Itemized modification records

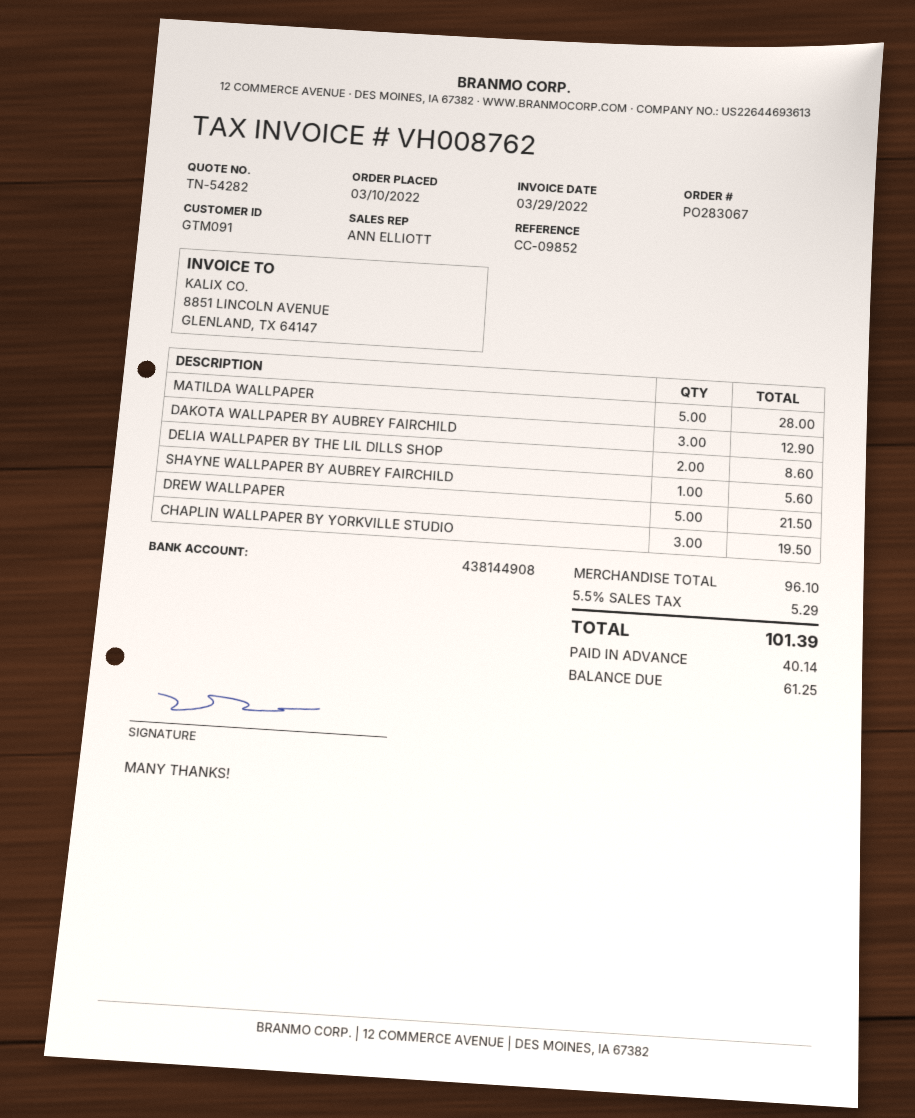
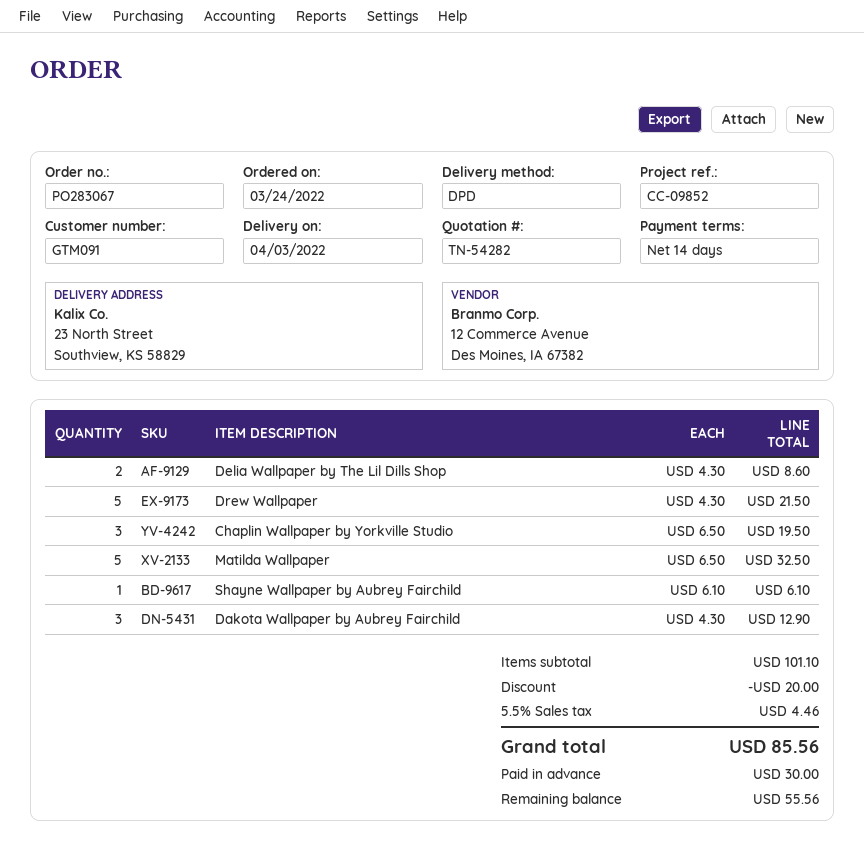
order date: 2022-03-10 -> 2022-03-24
MATILDA WALLPAPER: 5 for 28.00 -> 5 for 32.50
SHAYNE WALLPAPER BY AUBREY FAIRCHILD: 1 for 5.60 -> 1 for 6.10
subtotal: 96.10 -> 101.10
discount: none -> 20.00
tax: 5.5% = 5.29 -> 5.5% = 4.46
total: 101.39 -> 85.56
deposit: 40.14 -> 30.00
balance: 61.25 -> 55.56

### TASK GOAL
Please transcribe every entry above exactly, leaving out any pictures.

### FINAL ANSWER
order date: 2022-03-10 -> 2022-03-24
MATILDA WALLPAPER: 5 for 28.00 -> 5 for 32.50
SHAYNE WALLPAPER BY AUBREY FAIRCHILD: 1 for 5.60 -> 1 for 6.10
subtotal: 96.10 -> 101.10
discount: none -> 20.00
tax: 5.5% = 5.29 -> 5.5% = 4.46
total: 101.39 -> 85.56
deposit: 40.14 -> 30.00
balance: 61.25 -> 55.56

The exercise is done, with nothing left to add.